***** DATASET ENTRIES
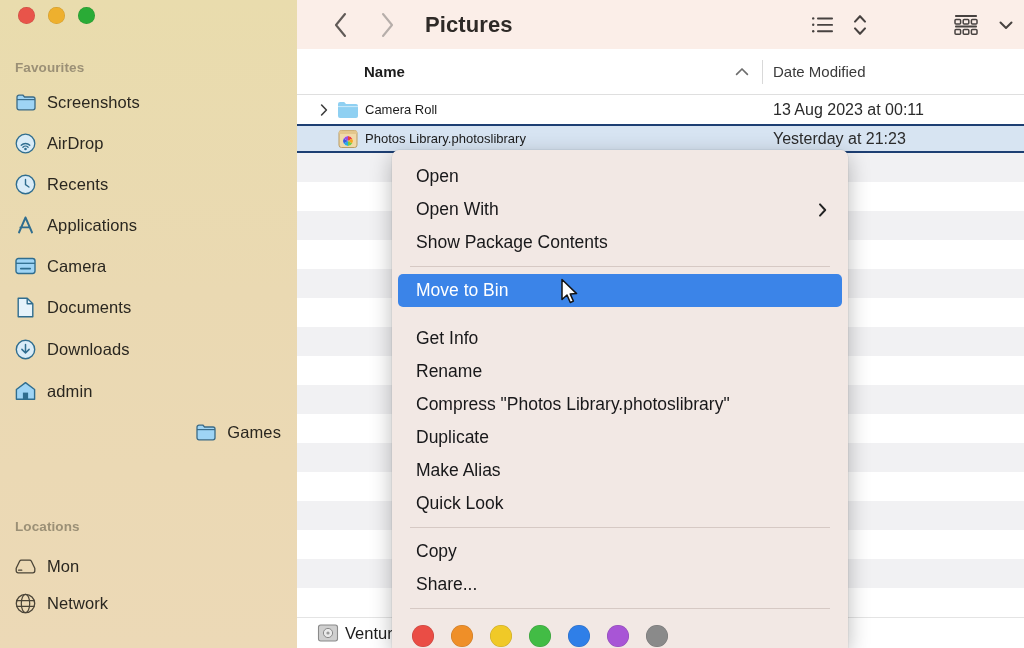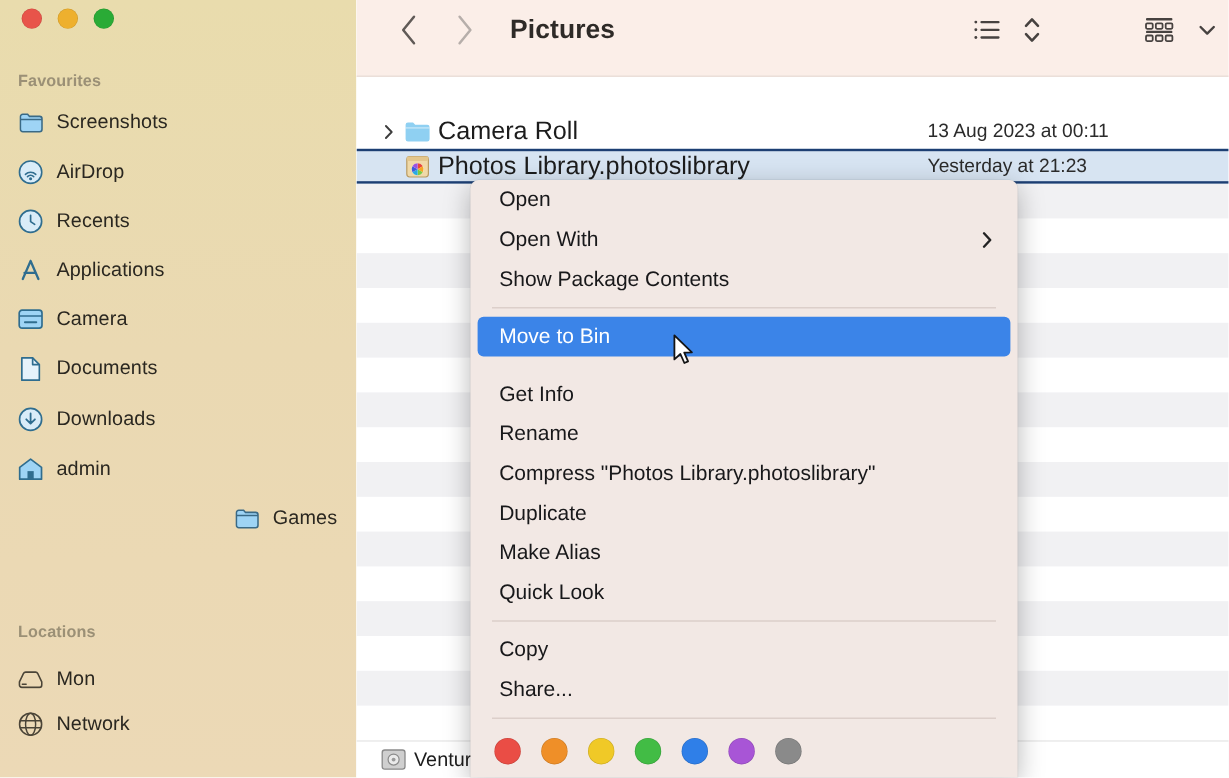--- a/index.html
+++ b/index.html
@@ -204,21 +204,21 @@
   }
   .frow .ficon {
     position: absolute;
     left: 40px;
     width: 22px; height: 22px;
     display: flex; align-items: center; justify-content: center;
   }
   .frow .fname {
     position: absolute;
     left: 68px;
-    font-size: 21px;
+    font-size: 13px;
     color: #1c1c1c;
     white-space: nowrap;
   }
   .frow .fdate {
     position: absolute;
     left: 476px;
     font-size: 16px;
     color: #2b2b2b;
     white-space: nowrap;
   }
@@ -255,20 +255,21 @@
   
   .ctx-menu {
     position: absolute;
     left: 392px;
     top: 150px;
     width: 456px;
     height: 498px;
     background: #f2e8e4;
     border-radius: 7px 7px 0 0;
     box-shadow: 0 6px 22px rgba(0,0,0,0.28), 0 0 0 0.5px rgba(0,0,0,0.08);
+    padding-top: 10px;
     box-sizing: border-box;
     overflow: hidden;
   }
   .ctx-item {
     position: relative;
     height: 33px;
     margin: 0 6px;
     display: flex;
     align-items: center;
     border-radius: 5px;
@@ -491,20 +492,30 @@
           </svg>
         </div>
         <div class="tb-btn" style="width:36px;">
           <svg width="16" height="14" viewBox="0 0 16 14">
               <path d="M2.5 4.5 8 10l5.5-5.5" fill="none" stroke="#474240" stroke-width="2" stroke-linecap="round" stroke-linejoin="round"></path>
             </svg>
         </div>
       </div>
     </div>
 
+    <div class="col-header">
+      <div class="col-name">Name</div>
+      <div class="sort-caret">
+        <svg width="16" height="12" viewBox="0 0 16 12">
+            <path d="M2.6 8.4 8 3l5.4 5.4" fill="none" stroke="#6d6d6d" stroke-width="1.7" stroke-linecap="round" stroke-linejoin="round"></path>
+          </svg>
+      </div>
+      <div class="col-divider"></div>
+      <div class="col-date">Date Modified</div>
+    </div>
 
     <div class="filelist">
 
       <div class="stripe" style="top:58px;"></div>
       <div class="stripe" style="top:116px;"></div>
       <div class="stripe" style="top:174px;"></div>
       <div class="stripe" style="top:232px;"></div>
       <div class="stripe" style="top:290px;"></div>
       <div class="stripe" style="top:348px;"></div>
       <div class="stripe" style="top:406px;"></div>

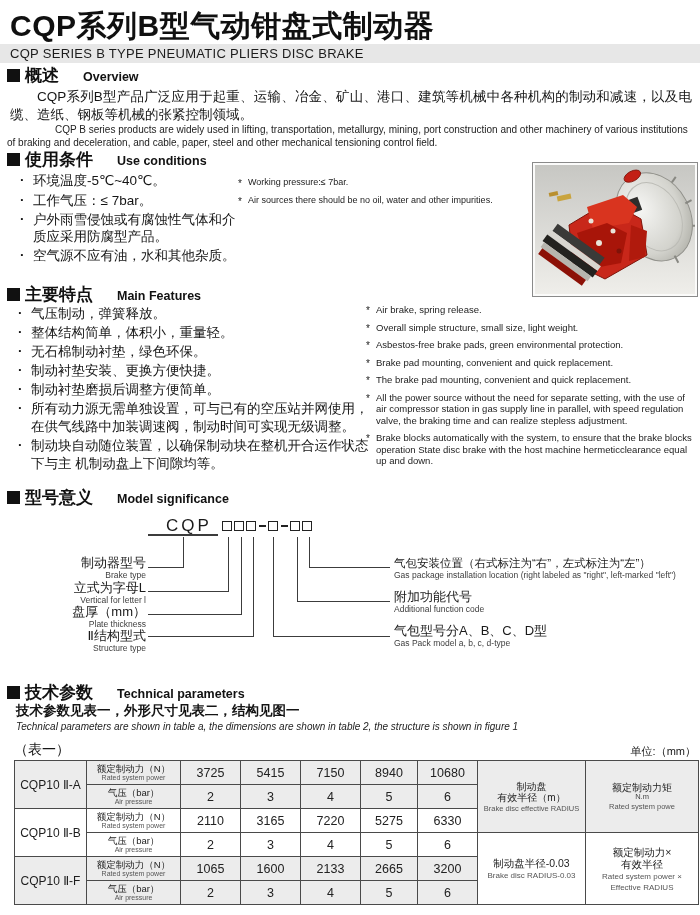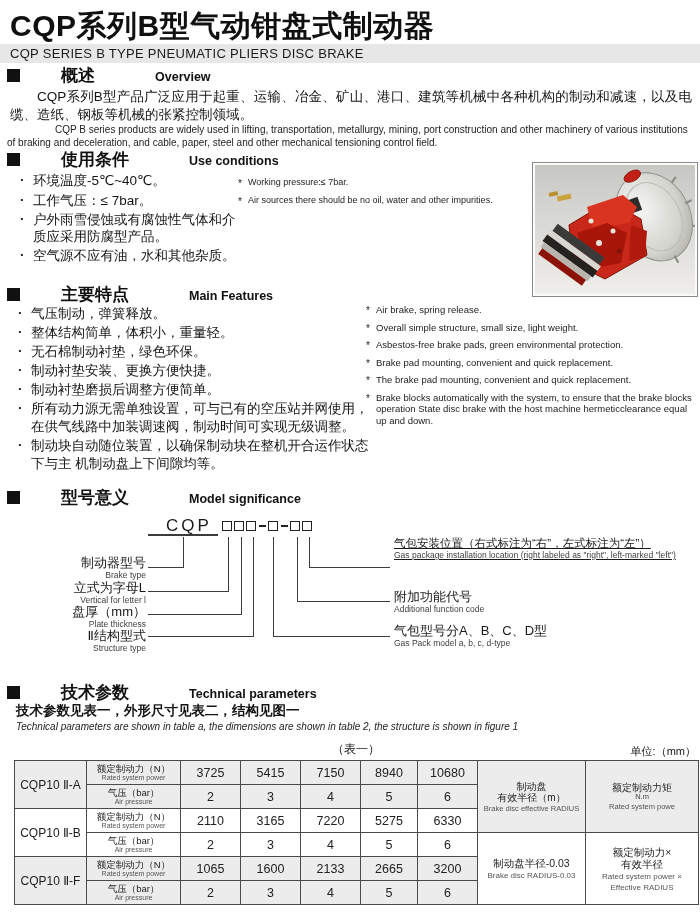--- a/index.html
+++ b/index.html
@@ -6,21 +6,21 @@
   .page{position:relative;width:700px;height:915px;background:#fff;overflow:hidden;
         font-family:"Liberation Sans","DejaVu Sans",sans-serif;color:#1a1a1a;}
   .abs{position:absolute;}
 
   
   .title{left:10px;top:6px;font-size:30px;font-weight:bold;color:#101010;letter-spacing:0.5px;white-space:nowrap;}
   .subbar{left:0;top:44px;width:700px;height:19px;background:#e7e7e7;}
   .subbar span{display:block;padding:2px 0 0 10px;font-size:13px;color:#1c1c1c;letter-spacing:0.3px;}
 
   
-  .sechd{display:flex;align-items:baseline;white-space:nowrap;gap:36px;}
+  .sechd{display:flex;align-items:baseline;white-space:nowrap;}
   .sq{width:13px;height:13px;background:#111;display:inline-block;margin-right:5px;align-self:center;}
   .hd-cn{font-size:17px;font-weight:bold;color:#111;}
   .hd-en{font-size:12.5px;font-weight:bold;color:#111;margin-left:24px;}
 
   .p-cn{font-size:13.5px;line-height:18px;text-align:justify;text-indent:2em;color:#151515;}
   .p-en{font-size:10px;line-height:13px;color:#222;text-indent:48px;}
 
   ul.blist{list-style:none;margin:0;padding:0;}
   ul.cnlist li{position:relative;font-size:13.5px;line-height:16.5px;margin-bottom:3px;padding-left:13px;color:#151515;}
   ul.cnlist li::before{content:"·";position:absolute;left:0;top:-1px;font-weight:bold;}
@@ -40,21 +40,21 @@
   .cqp{left:166px;top:516px;font-size:17px;letter-spacing:3px;color:#1a1a1a;}
   .dlab-l{left:0;width:146px;text-align:right;}
   .dlab-r{left:394px;text-align:left;}
   .dl-cn{font-size:13px;color:#1a1a1a;line-height:14px;}
   .dl-cn.small{font-size:11.5px;}
   .dl-en{font-size:8.5px;color:#3d3d3d;line-height:10px;}
 
   
   .note-cn{font-size:13.5px;font-weight:bold;color:#141414;}
   .note-en{font-size:10px;color:#222;font-style:italic;}
-  .cap{left:14px;top:741px;width:684px;text-align:center;font-size:12px;color:#161616;}
+  .cap{left:14px;top:741px;width:684px;text-align:left;font-size:14px;color:#161616;}
   .unit{right:4px;top:744px;font-size:11px;color:#161616;}
 
   table.tech{left:14px;top:760px;border-collapse:collapse;table-layout:fixed;width:684px;}
   table.tech td{border:1px solid #4a4a4a;text-align:center;vertical-align:middle;padding:0;height:23px;overflow:hidden;}
   tr.g td{background:#ececec;}
   tr.w td{background:#ffffff;}
   td.model{font-size:12px;color:#1d1d1d;}
   .lbl-cn{font-size:9.5px;color:#1d1d1d;line-height:10px;}
   .lbl-en{font-size:7px;color:#555;line-height:8px;}
   td.val{font-size:12.5px;color:#222;}
@@ -165,20 +165,21 @@
     <li>制动衬垫磨损后调整方便简单。</li>
     <li>所有动力源无需单独设置，可与已有的空压站并网使用，在供气线路中加装调速阀，制动时间可实现无级调整。</li>
     <li>制动块自动随位装置，以确保制动块在整机开合运作状态下与主 机制动盘上下间隙均等。</li>
   </ul>
   <ul class="abs blist enlist feat-en" style="left:366px;top:304px;width:330px;">
     <li>Air brake, spring release.</li>
     <li>Overall simple structure, small size, light weight.</li>
     <li>Asbestos-free brake pads, green environmental protection.</li>
     <li>Brake pad mounting, convenient and quick replacement.</li>
     <li>The brake pad mounting, convenient and quick replacement.</li>
+    <li>All the power source without the need for separate setting, with the use of air compressor station in gas supply line in parallel, with speed regulation valve, the braking time and can realize stepless adjustment.</li>
     <li>Brake blocks automatically with the system, to ensure that the brake blocks operation State disc brake with the host machine hermeticclearance equal up and down.</li>
   </ul>
 
   <div class="abs sechd" style="left:7px;top:486px;">
     <span class="sq"></span>
     <span class="hd-cn">型号意义</span>
     <span class="hd-en">Model significance</span>
   </div>
 
   <div class="abs cqp">CQP</div>
@@ -219,21 +220,21 @@
   </div>
   <div class="abs dlab-l" style="top:605px;">
     <div class="dl-cn">盘厚（mm）</div>
     <div class="dl-en">Plate thickness</div>
   </div>
   <div class="abs dlab-l" style="top:629px;">
     <div class="dl-cn">Ⅱ结构型式</div>
     <div class="dl-en">Structure type</div>
   </div>
 
-  <div class="abs dlab-r" style="top:536px;width:302px;text-decoration:underline;">
+  <div class="abs dlab-r" style="top:556px;width:302px;">
     <div class="dl-cn small">气包安装位置（右式标注为“右”，左式标注为“左”）</div>
     <div class="dl-en">Gas package installation location (right labeled as "right", left-marked "left")</div>
   </div>
   <div class="abs dlab-r" style="top:590px;width:280px;">
     <div class="dl-cn">附加功能代号</div>
     <div class="dl-en">Additional function code</div>
   </div>
   <div class="abs dlab-r" style="top:624px;width:280px;">
     <div class="dl-cn">气包型号分A、B、C、D型</div>
     <div class="dl-en">Gas Pack model a, b, c, d-type</div>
**********
▶ AIM OF THE EXERCISE: From the entries, copy out each line containing the word "radius".

▶ OUTPUT:
     border-radius: 7px 7px 0 0;
     border-radius: 5px;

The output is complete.